Diabetic nephropathy (DN) is a major cause of end-stage renal disease (ESRD). Agomelatine, a melatonin receptor agonist, has a potent anti-inflammatory activity. The current study aimed to determine the ameliorative anti-inflammatory effect of agomelatine against DN. We used 10% fructose with streptozotocin (STZ) to induce DN in male Wistar rats. Diabetic rats were treated with agomelatine in presence or absence of melatonin receptor antagonist (luzindole) or Sirtuin1 (SIRT1) inhibitor (EX527). SIRT1 expression was measured by qRT-PCR and immunohistochemical analysis. The expression of nuclear factor kappa-light-chain-enhancer of activated B cells (NFκB), 5'adenosine monophosphate-activated protein kinase (AMPK), intercellular adhesion molecule-1 (ICAM-1), vascular cell adhesion protein-1 (VCAM-1), and monocyte chemoattractant protein-1 (MCP-1) were measured using ELISA. Histological assessment was performed using hematoxylin and eosin-stained renal sections.

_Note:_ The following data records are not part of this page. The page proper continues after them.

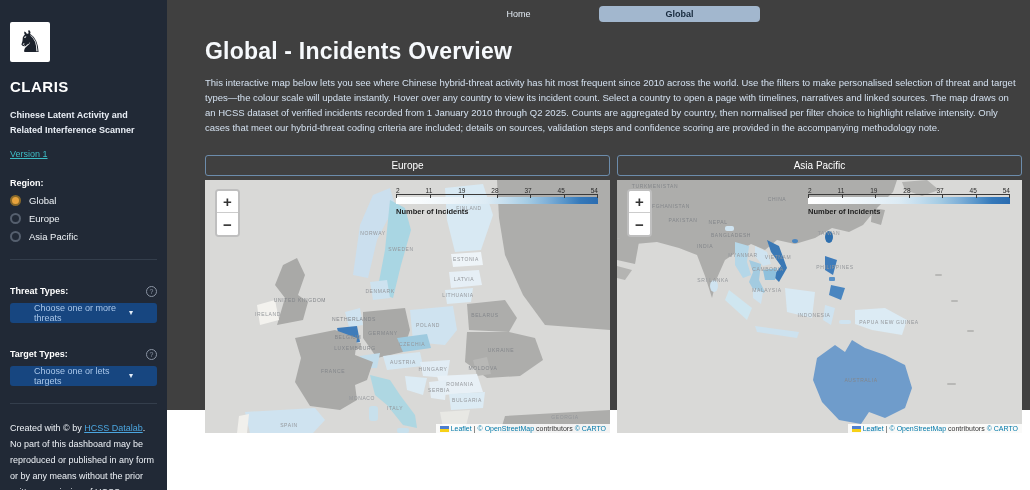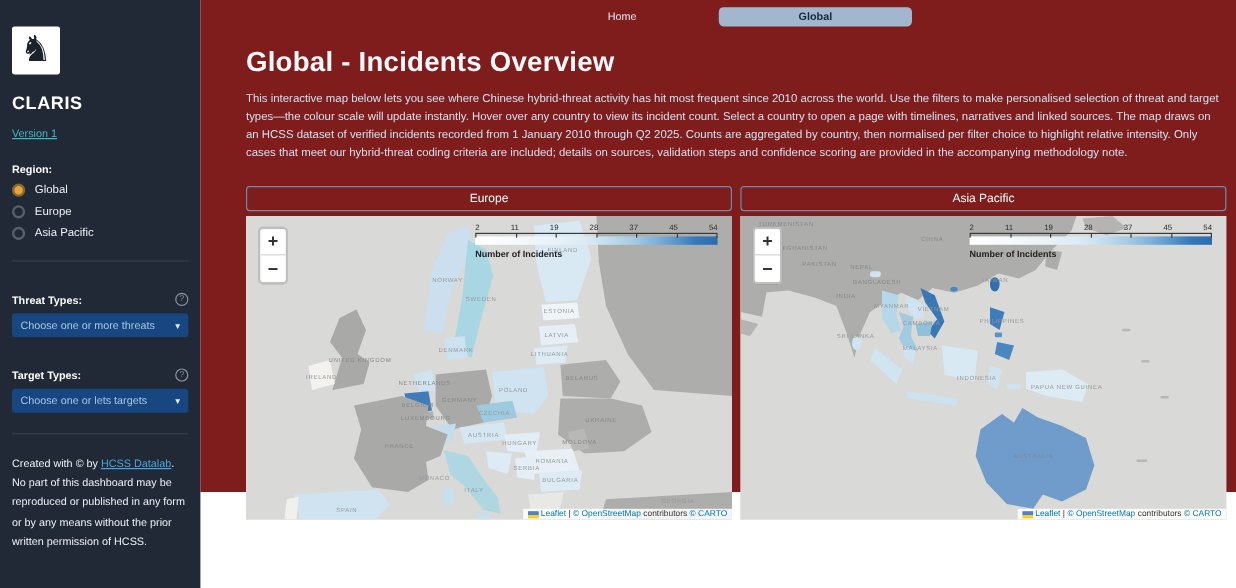"Home" .main { background: #7f1d1d -> #404040 }
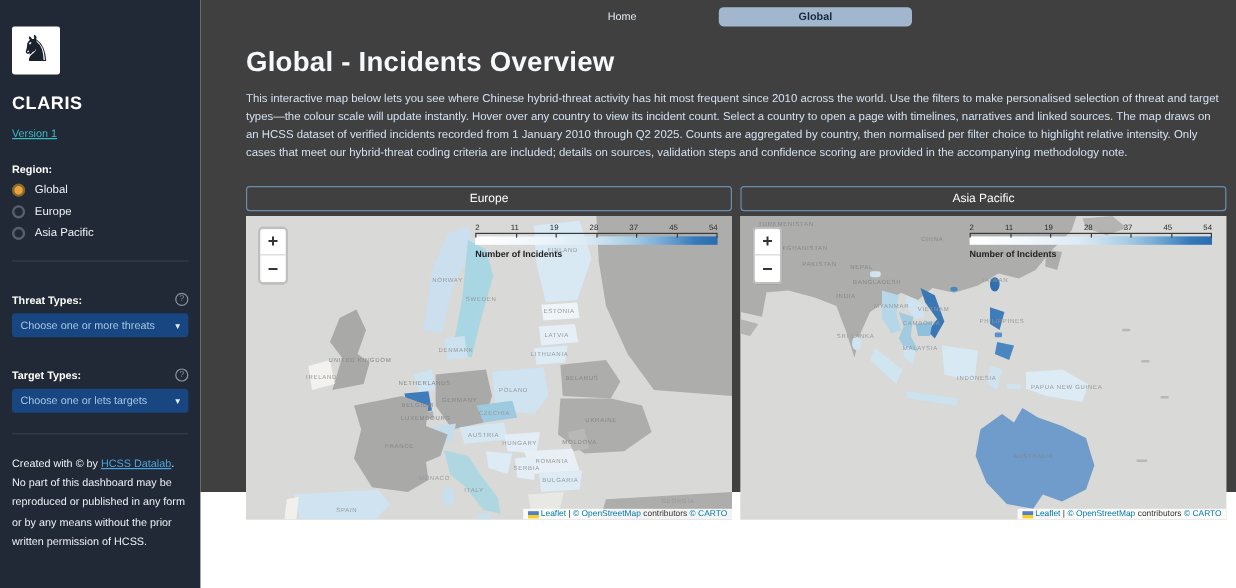"Chinese Latent Activity and Related" div.claris-sub { html: none -> <div>Chinese Latent Activity and Related Interference Scanner</div> }
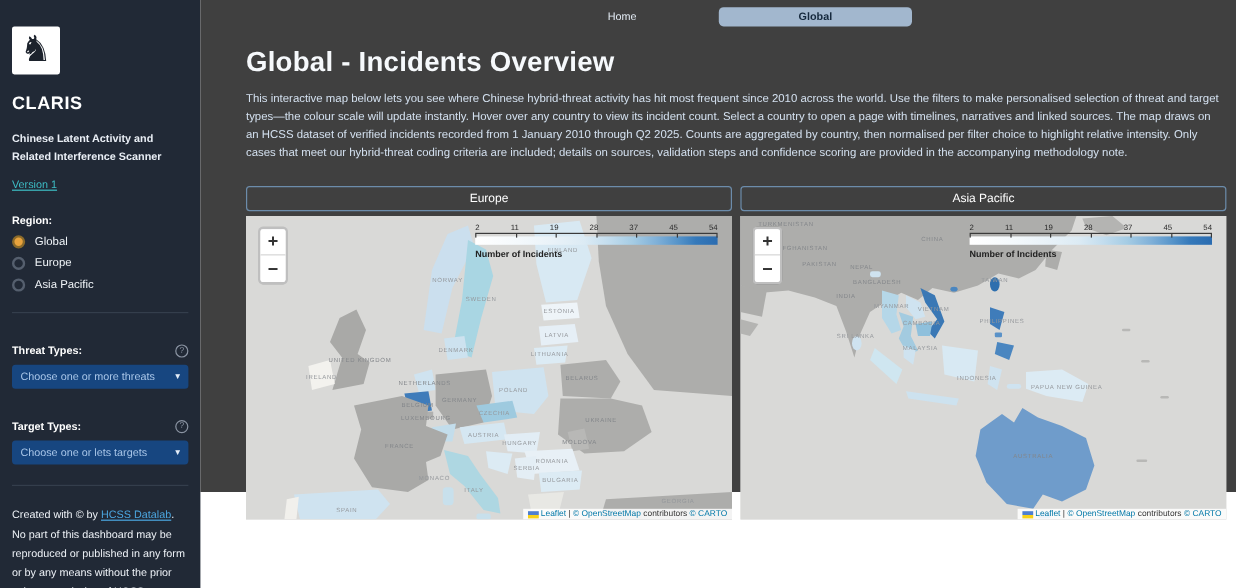"Choose one or more threats" .select { padding: 0 7px -> 0 24px }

Fructose and STZ treatment induced diabetes, insulin resistance, and renal damage accompanied by reduced SIRT1 expression, increased NFκB activation, and decreased AMPK phosphorylation in the kidney. Agomelatine treatment improved kidney histology and function and upregulated SIRT1 expression (2-fold). Inhibition of melatonin receptors and SIRT1 activity increased NFκB phosphorylation (2.13 and 1.98-folds, respectively), reduced AMPK activation (0.51 and 0.53-folds, respectively), increased inflammatory markers ICAM-1 (2.16 and 2.23-folds, respectively), VCAM-1 (2.19 and 2.26-folds, respectively), and MCP-1(2.84 and 3.12-folds, respectively), and inhibited the ameliorative effect of agomelatine on kidney structure and function. Our findings reveal the ameliorative anti-inflammatory activity of agomelatine against STZ-induced DN and this effect is SIRT1- and melatonin receptor-dependent. Therefore, agomelatine may be beneficial to prevent the development of ESRD from diabetes mellitus.